他的聲音毫不掩飾,傳到了周圍人的耳朵里。
身后排著隊的人開始發出不滿的牢騷。
「人家醫生叫你怎么做你聽著不就好了?磨磨蹭蹭干嘛呢!」
「該不會是不想交錢就想拿藥吧?哪有這種道理!?」
……
醫院里人員混雜,眼瞧著這里鬧出了點騷亂,本來正經排著隊的人漸漸湊了過來,形成一個圈。
路過的人也搶著擠著仰著脖子探頭往這邊看。
圍著的人越來越多,本就渾濁的空氣也越來越稀薄,一時間,喉嚨間又有些癢。
我忍不住咳嗽了兩聲,而張啟銘看著我的眼神里卻只有濃濃的鄙夷。
「怎么?不想守規矩又不占理,現在準備賣慘演戲裝可憐了?」
「嫂子,你可就別白費這力氣了吧,賀哥都跟我說了,你平日里就愛演這一出。」
他話音剛落,我便能感覺到嘲諷的眼神從四面八方傳過來,落在我身上。
羞憤難忍,一時間,本能強壓下去的窒息感幾乎席卷全身。
「給我藥……我現在——」
我撐住墻壁,大口喘著氣看著他,卻被他打斷。
「裝得倒是挺像的,可我不吃你這套!」
這種滅頂般的絕望感,我在前世最后的時光里也深切地體會過。
那天我哮喘發作,而婚房里沒有備好霧化藥,于是我果斷向正在藥房工作的賀霄撥去了電話。
因為,我們戀愛時,得知我患有哮喘后他便承諾過。
「許婕,我會做你發病時能第一時間為你送上藥的人。」
他如我所愿送來了藥,讓我成功脫險。
可他的青梅蘇婷婷卻因為他沒接自己的電話,未能及時趕到,而帶著難產的母貓一起跳樓***了。
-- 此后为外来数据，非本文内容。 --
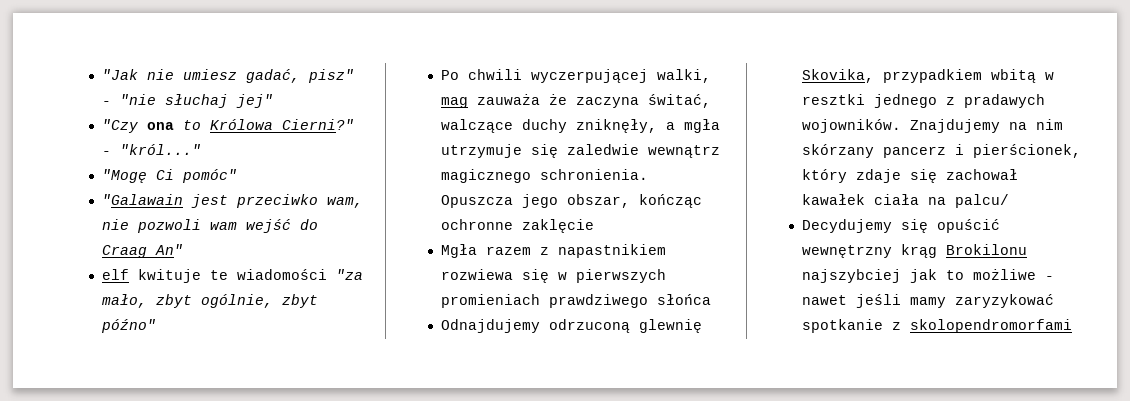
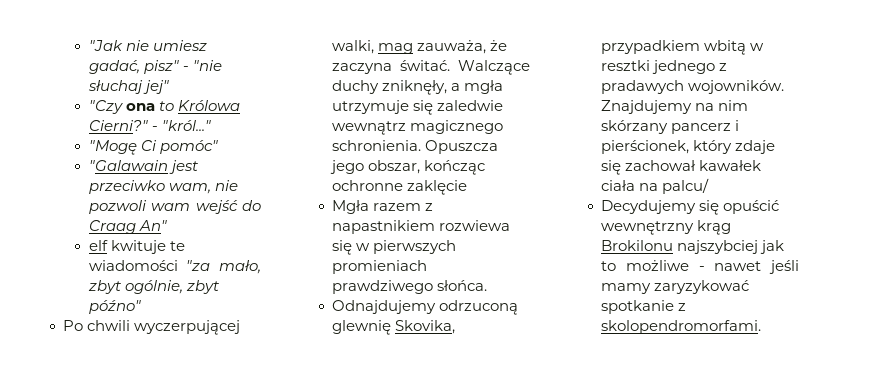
- Po chwili wyczerpującej walki, mag zauważa że zaczyna świtać, walczące duchy zniknęły, a mgła utrzymuje się zaledwie wewnątrz magicznego schronienia.
+ Po chwili wyczerpującej walki, mag zauważa, że zaczyna świtać. Walczące duchy zniknęły, a mgła utrzymuje się zaledwie wewnątrz magicznego schronienia.
- Mgła razem z napastnikiem rozwiewa się w pierwszych promieniach prawdziwego słońca
+ Mgła razem z napastnikiem rozwiewa się w pierwszych promieniach prawdziwego słońca.
- Decydujemy się opuścić wewnętrzny krąg Brokilonu najszybciej jak to możliwe - nawet jeśli mamy zaryzykować spotkanie z skolopendromorfami
+ Decydujemy się opuścić wewnętrzny krąg Brokilonu najszybciej jak to możliwe - nawet jeśli mamy zaryzykować spotkanie z skolopendromorfami.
他看起來毫無異樣,只是替在這座城市里無依無靠的青梅聯系了殯儀館,親手埋葬了她的貓。
想著死者為大,我沒有告訴他就是蘇婷婷送來的禮物讓我哮喘發作的。
而他做完一切后,看我的眼神都深情了幾分,還默默買了一整箱霧化藥囤在家里,嗔怪我以后不要再犯這種迷糊。
我原以為,我們的婚姻從此將正式步入正軌。
可第二天早上,我卻被窒息感逼醒。
一睜眼發現,本該入土的死貓正躺在我懷里,毛發上還帶著已經干涸的血跡。
我喘著氣尖叫著往外跑,卻發現婚房的門窗緊鎖。
而他買好的那箱霧化藥,我強撐意識一一拆開,卻發現全是空瓶。
我在地上絕望哀嚎,而門外傳來了他瘋狂的笑聲。
「如果不是你,婷婷怎么會***?!」
「我們在一起那么久你都沒事,為什么偏偏挑那個時候發病?你就是故意的,在婷婷和小咪最需要我的時候把我叫過去!」
「許婕,你必須給婷婷償命!」
我用最后一點力氣拍著門板,求他救救我。
直到呼吸衰竭而死,都沒等到他把門打開。
那一刻我才知道,他嘴上說著「只是從小認識罷了,我只把她當成我小妹!」的蘇婷婷,在他心里原來是那么重要。
在我們結婚前夕,他為了這個突然從老家奔向他的「小妹」將婚禮的全部事宜推到一邊,替她鞍前馬后地找房子,找工作,添置家具,現在又能為了她親手將我推入深淵。
是我太天真,總以為只要結了婚就好了。
卻沒想,在他眼里,婚姻和愛情,是可以分給兩個不同的人的。
我回過神來后,意識已經不清明了,眼前張啟銘的臉都成了重影。
「求求你了,給我藥。」
我朝著窗口弓下腰乞求。
最后,只記得耳邊傳來驚恐的尖叫。